▶ [MATERIAL FOR THIS TASK]
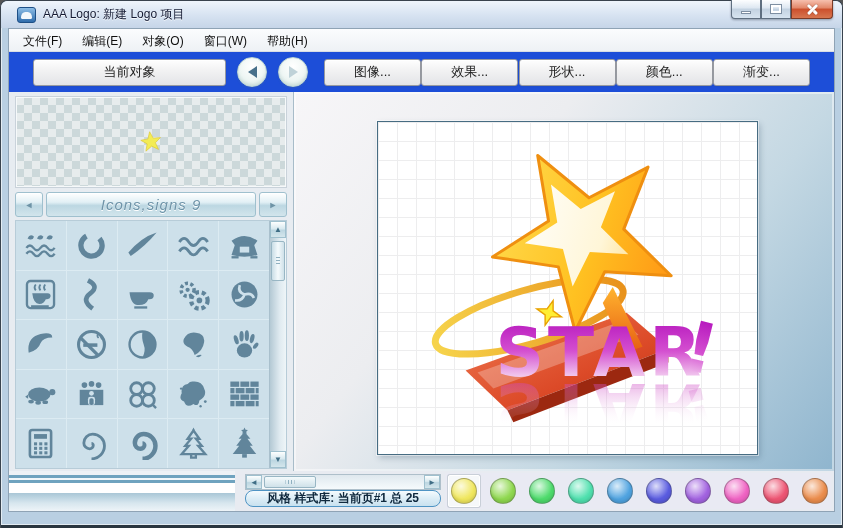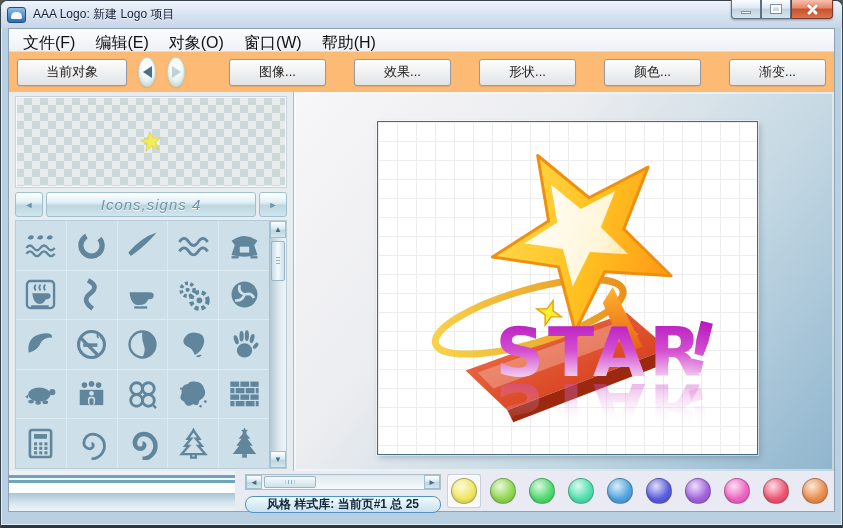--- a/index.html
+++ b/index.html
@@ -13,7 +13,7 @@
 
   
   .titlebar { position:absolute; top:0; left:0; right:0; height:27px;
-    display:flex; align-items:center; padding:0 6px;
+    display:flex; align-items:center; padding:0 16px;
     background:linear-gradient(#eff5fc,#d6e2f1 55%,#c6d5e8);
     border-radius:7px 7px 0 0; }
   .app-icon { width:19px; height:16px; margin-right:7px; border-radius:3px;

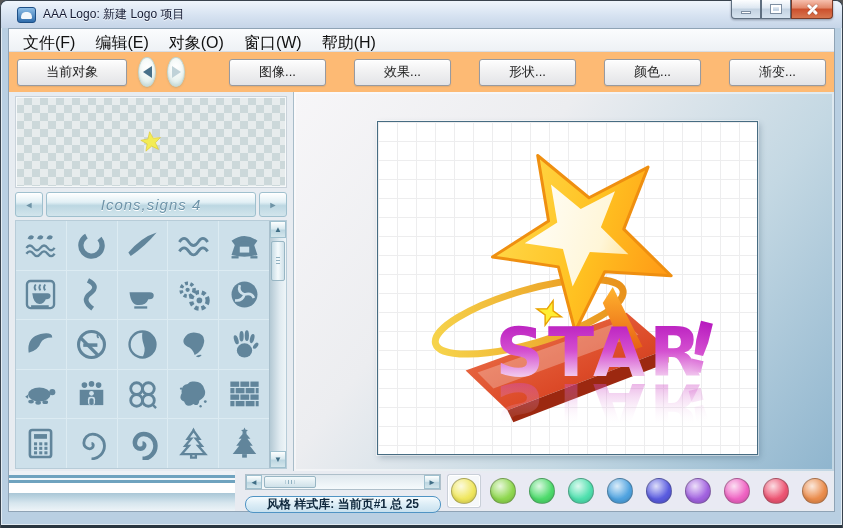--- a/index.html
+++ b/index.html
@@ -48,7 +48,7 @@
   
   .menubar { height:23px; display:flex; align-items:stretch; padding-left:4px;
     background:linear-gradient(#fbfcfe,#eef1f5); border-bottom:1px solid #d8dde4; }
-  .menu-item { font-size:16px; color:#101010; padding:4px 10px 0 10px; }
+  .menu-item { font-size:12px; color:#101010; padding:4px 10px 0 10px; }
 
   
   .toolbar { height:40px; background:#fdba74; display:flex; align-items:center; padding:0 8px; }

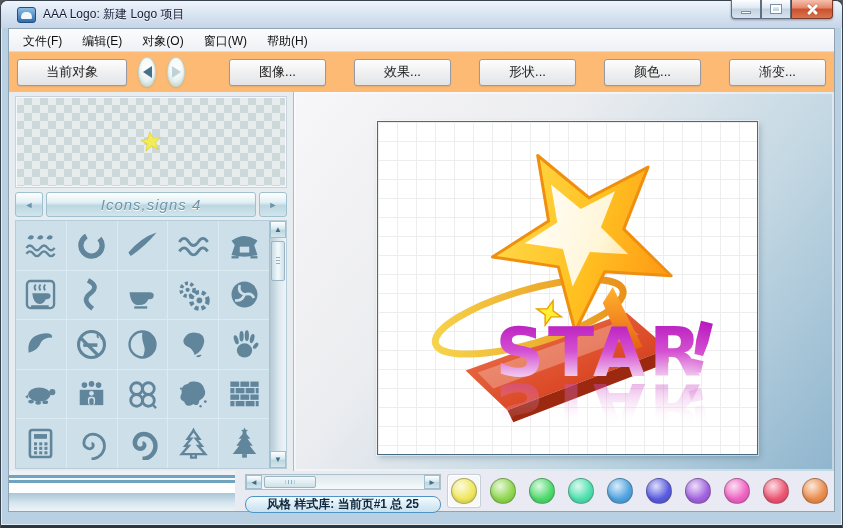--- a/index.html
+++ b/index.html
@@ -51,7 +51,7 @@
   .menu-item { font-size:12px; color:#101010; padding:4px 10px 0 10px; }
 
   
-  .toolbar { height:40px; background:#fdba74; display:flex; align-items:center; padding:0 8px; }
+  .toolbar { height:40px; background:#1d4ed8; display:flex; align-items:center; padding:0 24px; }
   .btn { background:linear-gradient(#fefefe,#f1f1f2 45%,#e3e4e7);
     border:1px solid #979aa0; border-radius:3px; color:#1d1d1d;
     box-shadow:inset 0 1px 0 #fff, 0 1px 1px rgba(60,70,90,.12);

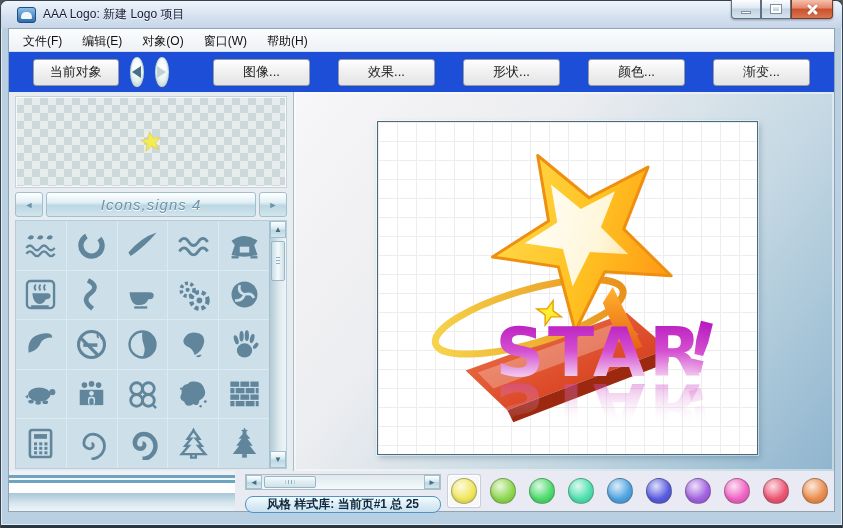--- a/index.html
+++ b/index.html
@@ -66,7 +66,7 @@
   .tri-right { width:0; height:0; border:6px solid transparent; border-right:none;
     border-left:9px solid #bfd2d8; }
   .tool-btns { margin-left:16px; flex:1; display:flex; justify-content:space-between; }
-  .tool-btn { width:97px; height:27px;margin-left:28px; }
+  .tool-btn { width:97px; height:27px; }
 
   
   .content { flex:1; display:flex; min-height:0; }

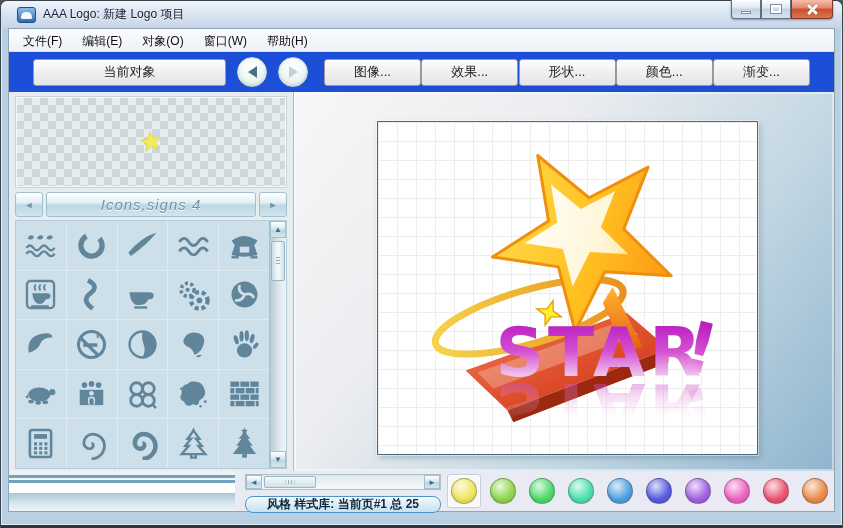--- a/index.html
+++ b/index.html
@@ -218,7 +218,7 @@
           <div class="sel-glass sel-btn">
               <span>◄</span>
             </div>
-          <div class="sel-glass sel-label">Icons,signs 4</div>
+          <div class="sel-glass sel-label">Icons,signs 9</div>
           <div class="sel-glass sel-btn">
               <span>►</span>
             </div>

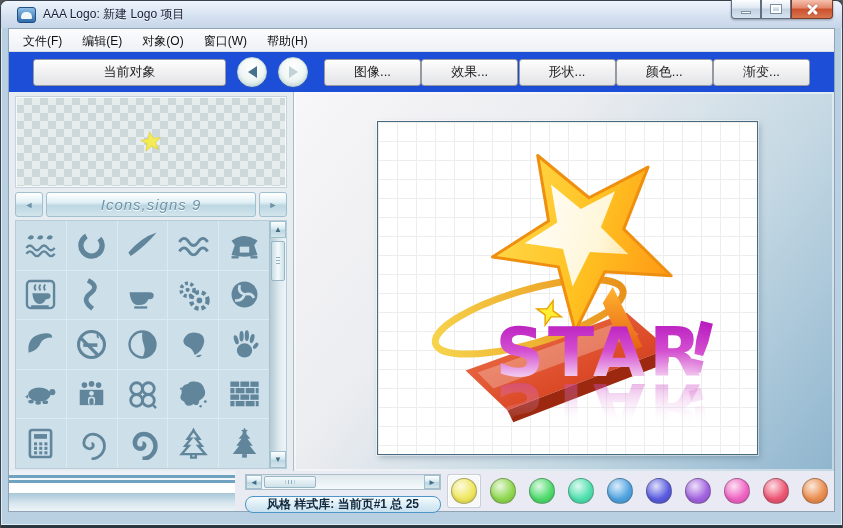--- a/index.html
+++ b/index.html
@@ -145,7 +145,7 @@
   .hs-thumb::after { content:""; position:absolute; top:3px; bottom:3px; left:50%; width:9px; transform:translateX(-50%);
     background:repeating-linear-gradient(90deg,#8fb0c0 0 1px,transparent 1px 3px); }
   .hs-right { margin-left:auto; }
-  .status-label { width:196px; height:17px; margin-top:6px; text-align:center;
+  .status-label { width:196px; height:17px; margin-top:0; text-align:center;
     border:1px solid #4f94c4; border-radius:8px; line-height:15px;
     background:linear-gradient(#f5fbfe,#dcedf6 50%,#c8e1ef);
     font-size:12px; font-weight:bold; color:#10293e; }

▶ [YOUR ASSIGNMENT]
Retype, exactly and with no pictures, everything above from the line with "box-shadow:inset 0 1px" down to the line with "margin-left:16px; flex:1; display:flex;", both included.

▶ [SOLUTION BELOW]
     box-shadow:inset 0 1px 0 #fff, 0 1px 1px rgba(60,70,90,.12);

--- a/index.html
+++ b/index.html
@@ -66,7 +66,7 @@
   .tri-right { width:0; height:0; border:6px solid transparent; border-right:none;
     border-left:9px solid #bfd2d8; }
   .tool-btns { margin-left:16px; flex:1; display:flex; justify-content:space-between; }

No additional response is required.